With an average of 7/20 in the first quarter, Leïla could have lost heart and stop altogether. When she started at lycée Bellepierre (Saint-Denis, Reunion), she had nothing to reply to her parents who reproach her with not working and botching the lessons. Parents’ reproaches kept her at school… but without conviction.
In the same class, Estelle stands out with her absences: <"More than 20 half-days in the first quarter", the young girl recalls. She acknowledges too the importance of her mother’s reprimands: "My mother shouted at me, it worked, she called me to order".
As for Roxane, 17, arrived in the same class after a year at lycée Bel Air (Sainte-Suzanne), she confesses she repeated for two reasons. "Because I didn’t integrate in Bel Air, and also because I didn’t know what I’d do in the next year. And now, I want to study management sciences and technologies".
What changed those teenagers between August 2013 and May 2014? "The group Décollage scolaire" three girls answer. A group made up of around ten boys and girls enrolled in seconde (first year of lycée, students of around 15 year old) and who are obviously dropping out… but united by the teachers’ will: Didier Onfray, economy and management teacher, and Benoît Clay, philosophy teacher.
"Those students need support, methodological advice, general knowledge" Mr. Onfray explains. Asking them to work more is not enough? "No, because each person remembers differently" the teacher states. Those students are thus allowed to miss some classes… to participate in the activities of the group "Décollage scolaire".
"I have understood that counselling is not punishment"
Those activities began in the beginning of the year with a hike to the Brûlé (name of a town). "The idea was to re-establish effort" Mr. Onfray explains. "we work on motivation, relation with the teacher. Without trust relation, one cannot be motivated". Roxane adds: "With "Décollage scolaire", we have learnt to know each other, not to fear to speak our mind". Estelle and Leïla particularly enjoyed the work on "memory sheets", or "mind maps", a method to memorise.
The "counselling" workshop helped them a lot. "Since I am the class representative, and as I want to go to the literary section, now I work" Leïla admits. But why did she need a specific workshop to understand it? "I’ve understood that counselling is not a punishment". Estelle adds: "when teachers talk about counselling, they’re almost aggressive. They repeat so often we’ll end up with a job we don’t want, that they scare us.
This fear, Estelle overcame it when she met a police chief, a fireman and a sport teacher: "I’ve understood that for those jobs you need a lot of general knowledge, about law, philosophy…" Didier Onfray comments: "the key word is self-esteem, regained confidence. The idea is to have those students back at school".
It seems to be a success, since Leïla’s average has gone up to 9/20 in the second quarter, and the others have also improved. But the initiative creates some jealousy in other students who would also like to skip some classes! "They are not absent, they think and they work" Mr. Onfray correct.
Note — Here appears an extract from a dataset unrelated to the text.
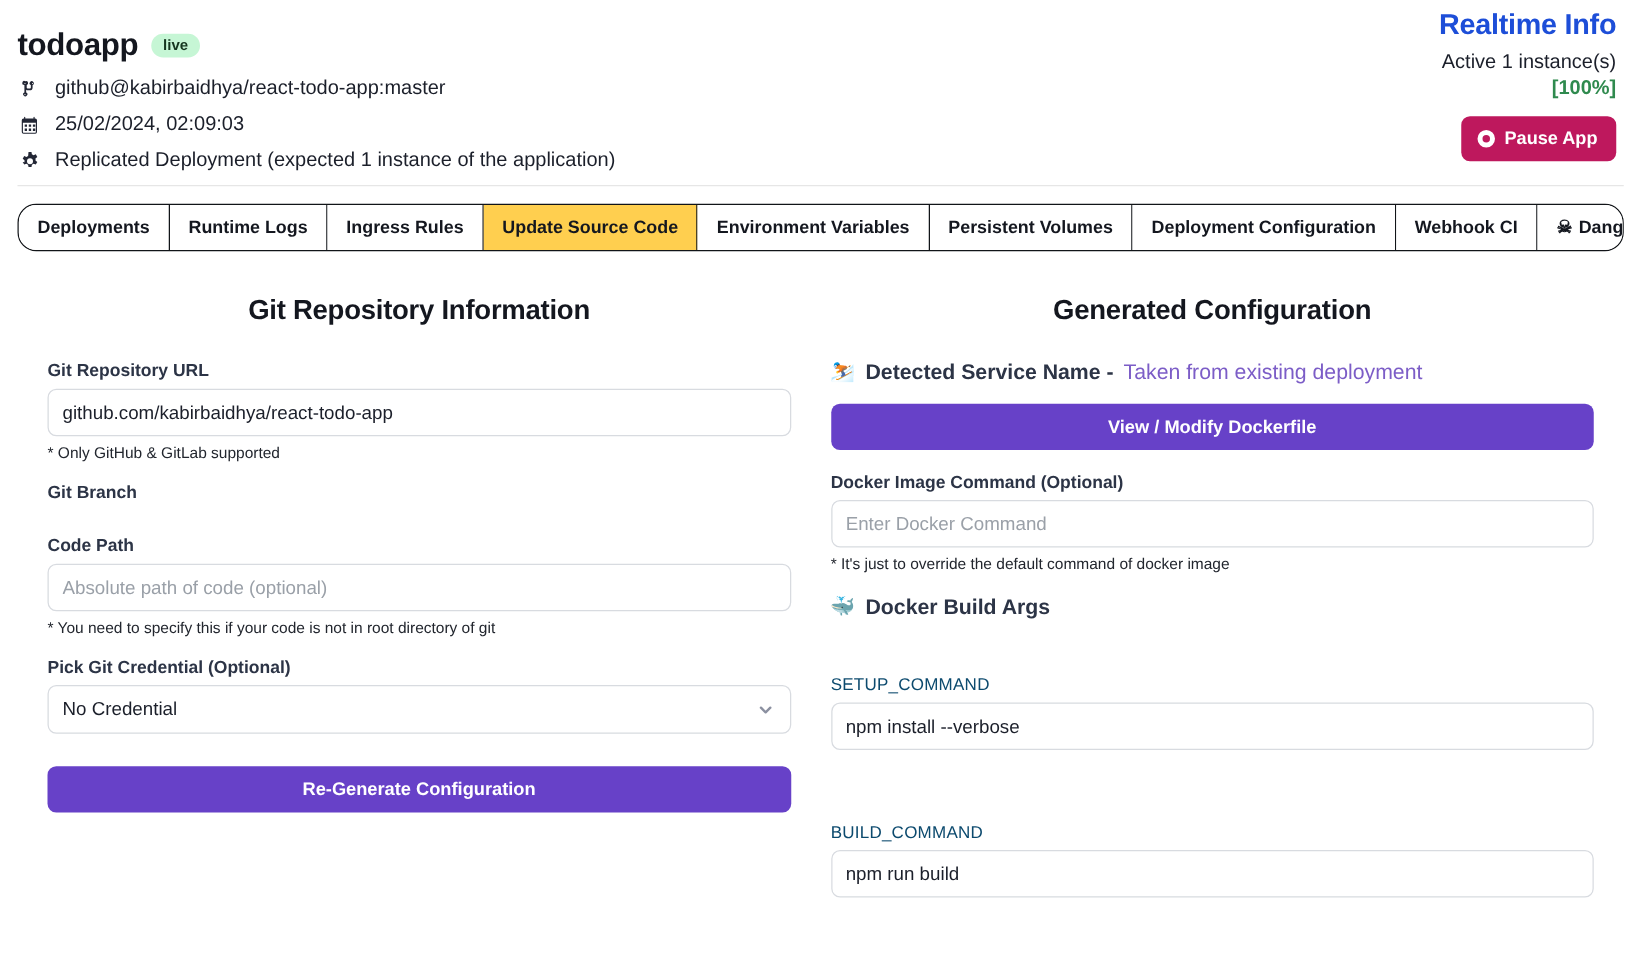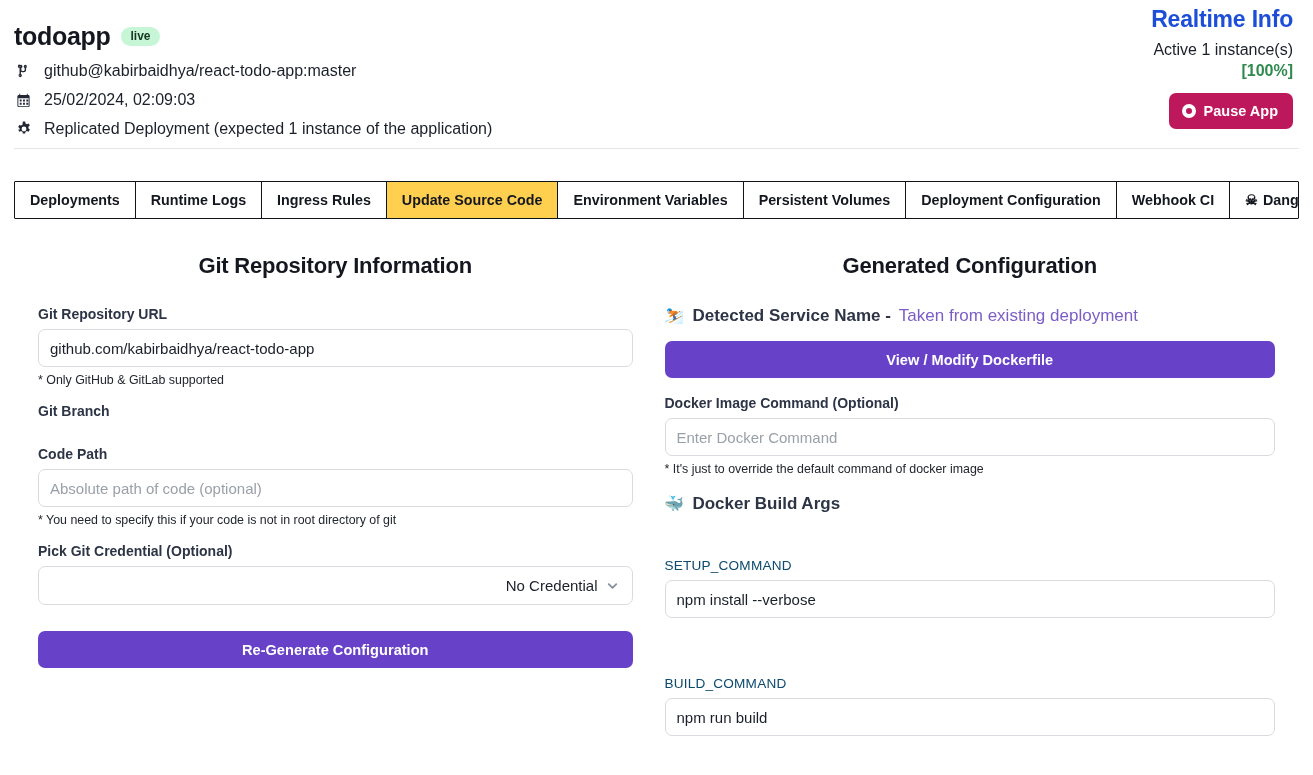"Deployments" .tabbar { border-radius: 1px -> 15px; margin: 32px 14px 0 14px -> 14px 14px 0 14px }
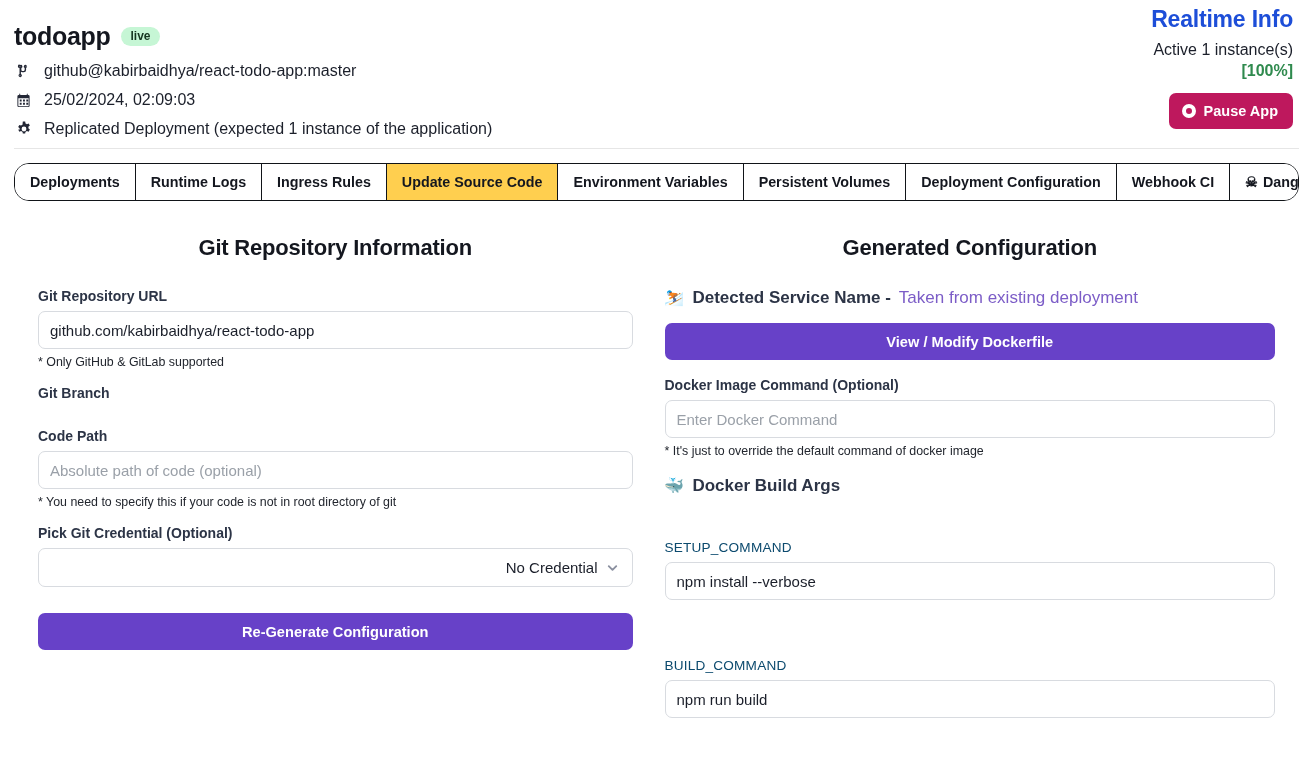"No Credential" .select-wrap select { text-align: right -> none }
He considers this system must be judged on its results, including the decrease of truancy.
Against all odds "Décollage scolaire" attract a majority of girls. "The boys are more reserved, they find it difficult to open" Mr. Onfray analyses. Soon boys and girls will go to the multimedia library to meet a harpist: general knowledge is important to prepare the baccalauréat.


DS objectives

- To create a significant relationship between students at risk of early school leaving and their supervisor through structured and frequent supervision to foster school commitment and tenacity;
- To observe and preventively act, if disengagement indicators are deteriorating;
- To set up individualised and rigorous objectives and strategies in relation to school, personal, family or social difficulties that are specific to the student;
- To assess the student’s path and adapt the programme based on this path.

DS audience

At lycée Bellepierre in Saint-Denis, the students who participate in the programme will be identified after the class councils of the first quarter in all the classes of “seconde” according to the following criteria:

- The number of justified late arrivals (10 % of the periods in one month);
- The number of unjustified late arrivals (5 % of the periods in one month);
- The number of justified absences (15 % of the periods in one month) ;
- The number of unjustified absences (5 % of the periods in one month) ;
- The number of expulsions (three episodes in one month);
- School results (marks under 60 % of the class average in one subject).

Main personal difficulties spotted:

SCHOOL DISENGAGEMENT SIGNS
-High level of truancy
-Frequent late arrivals
-Does not feel involved, participates little in school life

SCHOOL DIFFICULTIES
-Often dating back to primary school Repeated failures
-Repeated year
Demotivation
-Avoiding tasks

PERSONNAL PROBLEMS
-Exteriorised problems (opposition, aggressiveness, infractions)
-Interiorised problems (depression, anxiety)
-Frequent disciplinary measures (suspensions, detention)

SOCIAL DIFFICULTIES
-Tendency to frequent peers with school and social adaptation difficulties
-Difficulties to establish significant relations with the adults of the school

NEGATIVE PERCEPTION OF SCHOOL
-Considers the class environment as problematic
-Establishes conflict relationships with teachers
-Little perception of teachers’ support

What the teacher can do…

IN CASE OF SCHOOL DISENGAGEMENT
- Assess and be attentive to the student’s school disengagement indicators (absences, late arrivals, suspensions, detentions, failures);
- Regularly promote among students the importance of school;
- Discuss the middle and long term consequences of early school leaving;
- Provide extra and individual encouragement when the student loses heart;

IF THE STUDENT HAS A NEGATIVE PERCEPTION OF SCHOOL
- Pay particular attention to the relation with that specific student;
- Stress their strengths during interactions and not only raise their mistakes;
- Help them change inappropriate behaviours;
- Foster privileged moments with the student to develop a significant relation.

DS practical modalities

Integrated in the educational offer of the school, the DS programme concerns only the “seconde” and will propose an average of two appointments per month:

- Workshops based on active listening between participants (adults and students) to focus on the difficulties and the strategies to solve them.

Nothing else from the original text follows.